Please output the listing that follows exactly, but keep all images out.

=-=-=

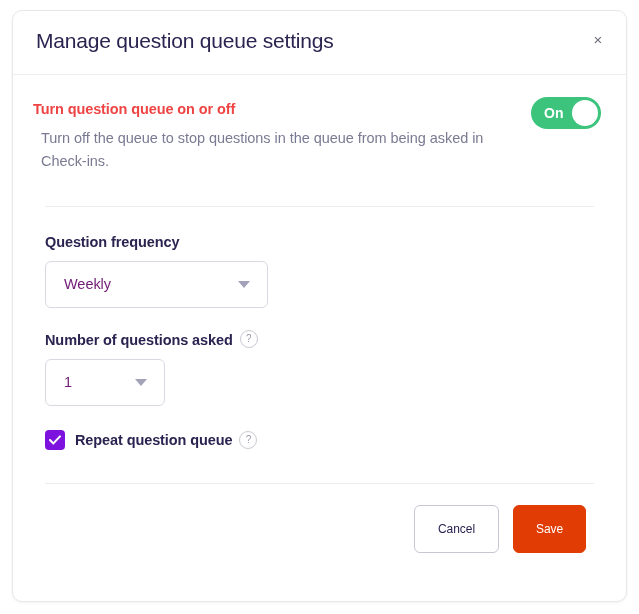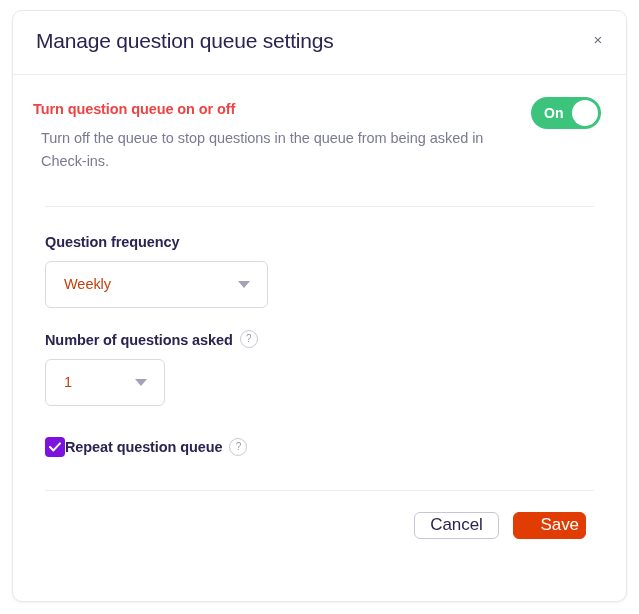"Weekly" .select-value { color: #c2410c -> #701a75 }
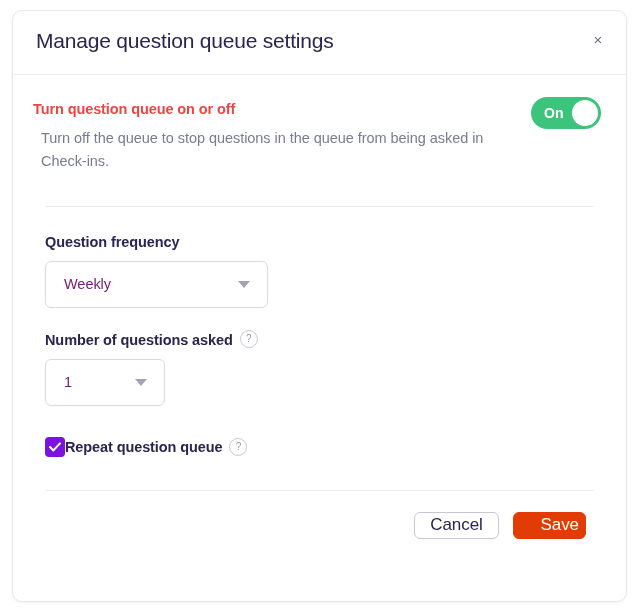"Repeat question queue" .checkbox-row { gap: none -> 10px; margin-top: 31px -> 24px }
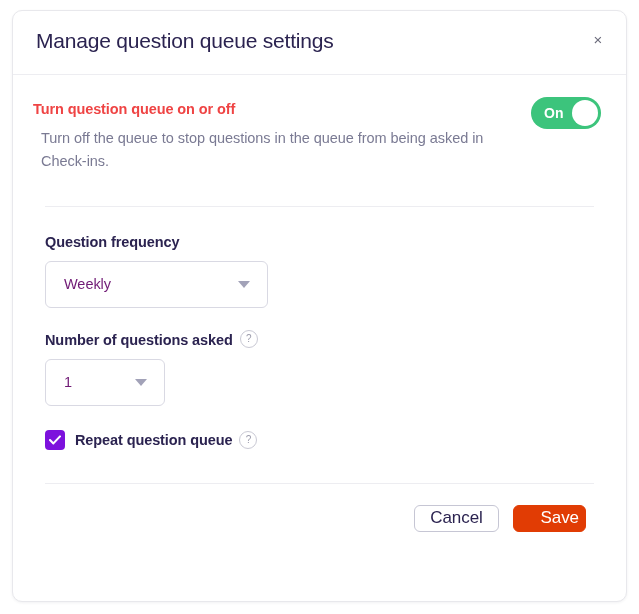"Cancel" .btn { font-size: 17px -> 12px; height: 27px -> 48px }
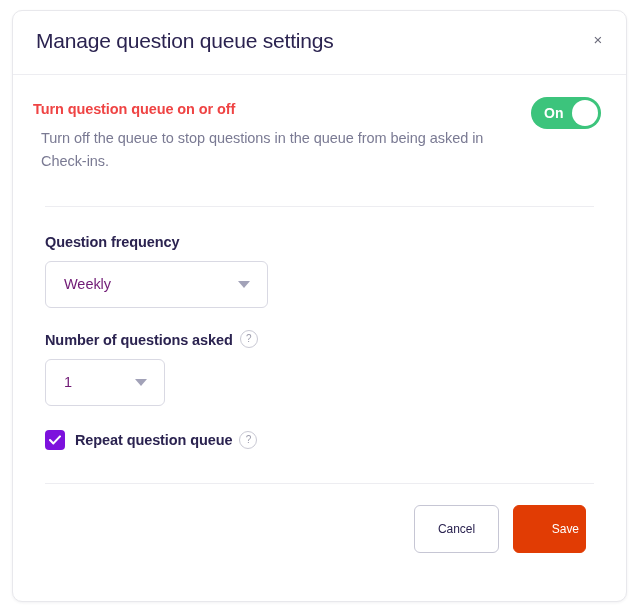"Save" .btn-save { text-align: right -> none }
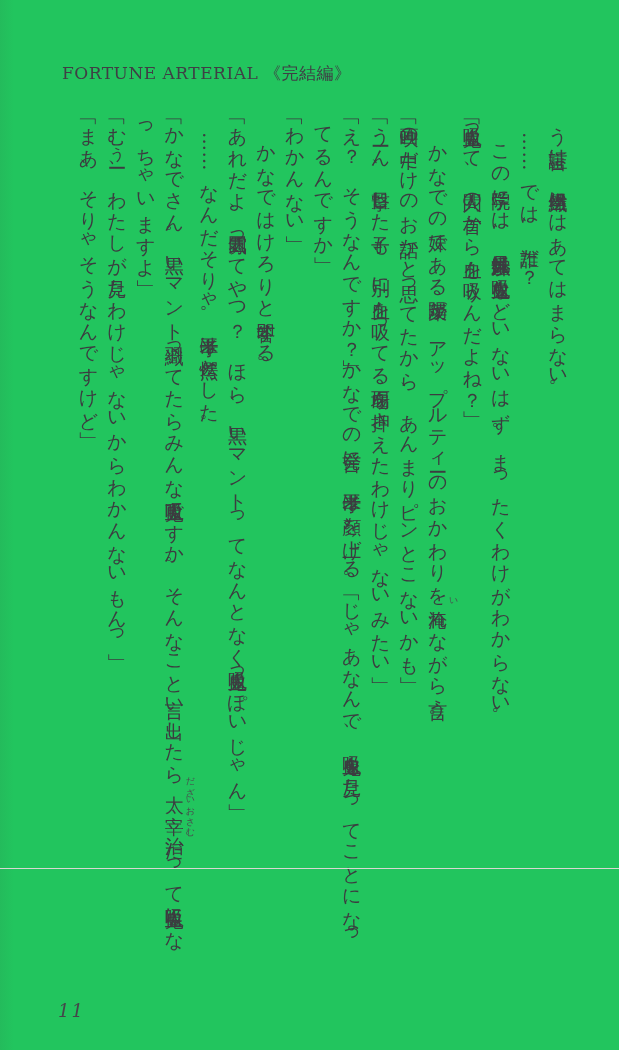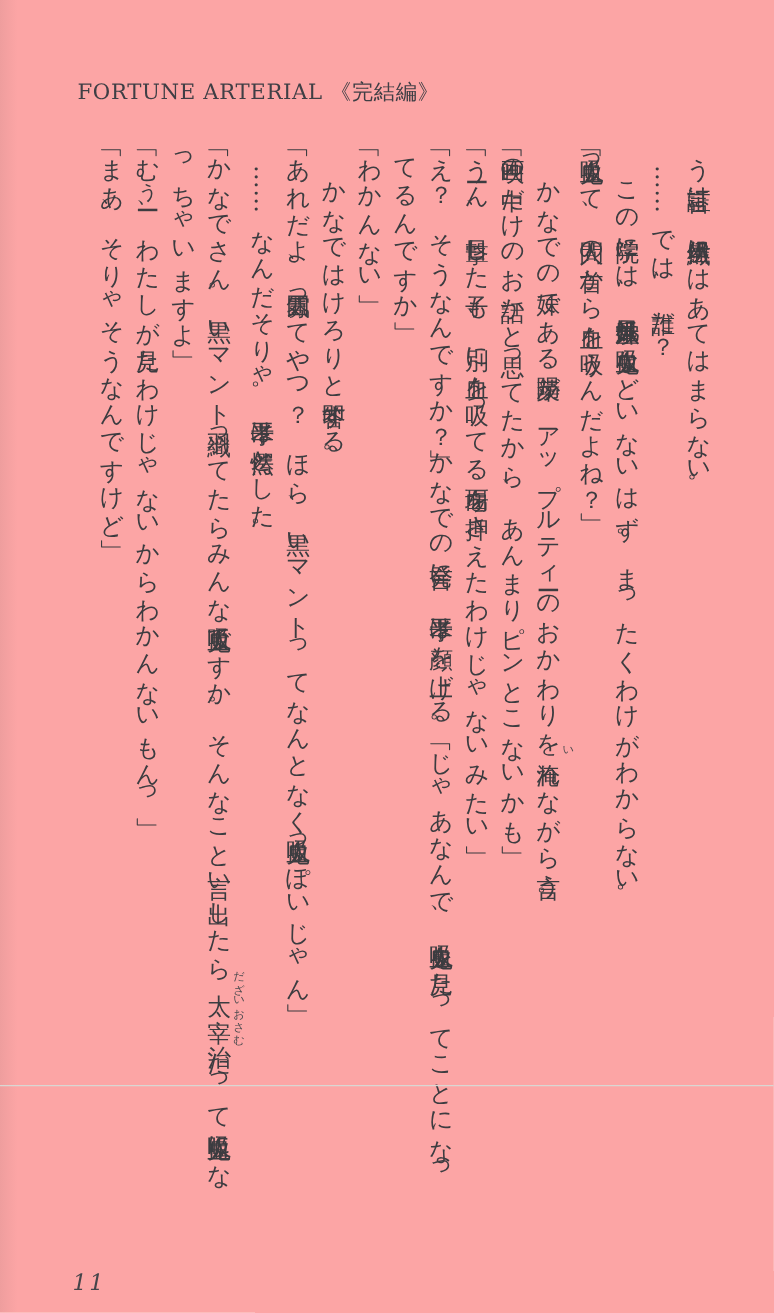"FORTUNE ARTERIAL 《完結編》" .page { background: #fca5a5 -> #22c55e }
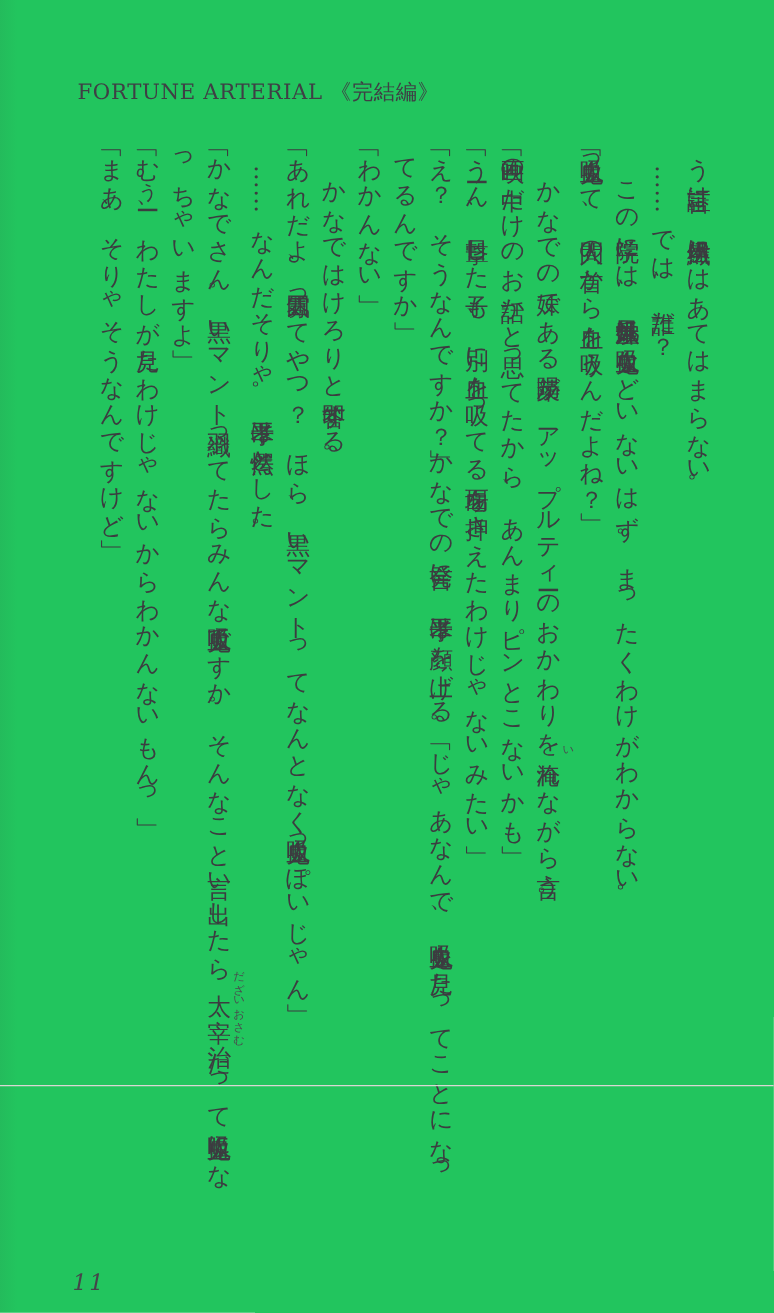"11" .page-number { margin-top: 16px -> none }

=-=-=

Output for this exercise:
"Weekly" .select-value { color: #c2410c -> #701a75 }
"Repeat question queue" .checkbox-row { gap: none -> 10px; margin-top: 31px -> 24px }
"Cancel" .btn { font-size: 17px -> 12px; height: 27px -> 48px }
"Save" .btn-save { text-align: right -> none }
"FORTUNE ARTERIAL 《完結編》" .page { background: #fca5a5 -> #22c55e }
"11" .page-number { margin-top: 16px -> none }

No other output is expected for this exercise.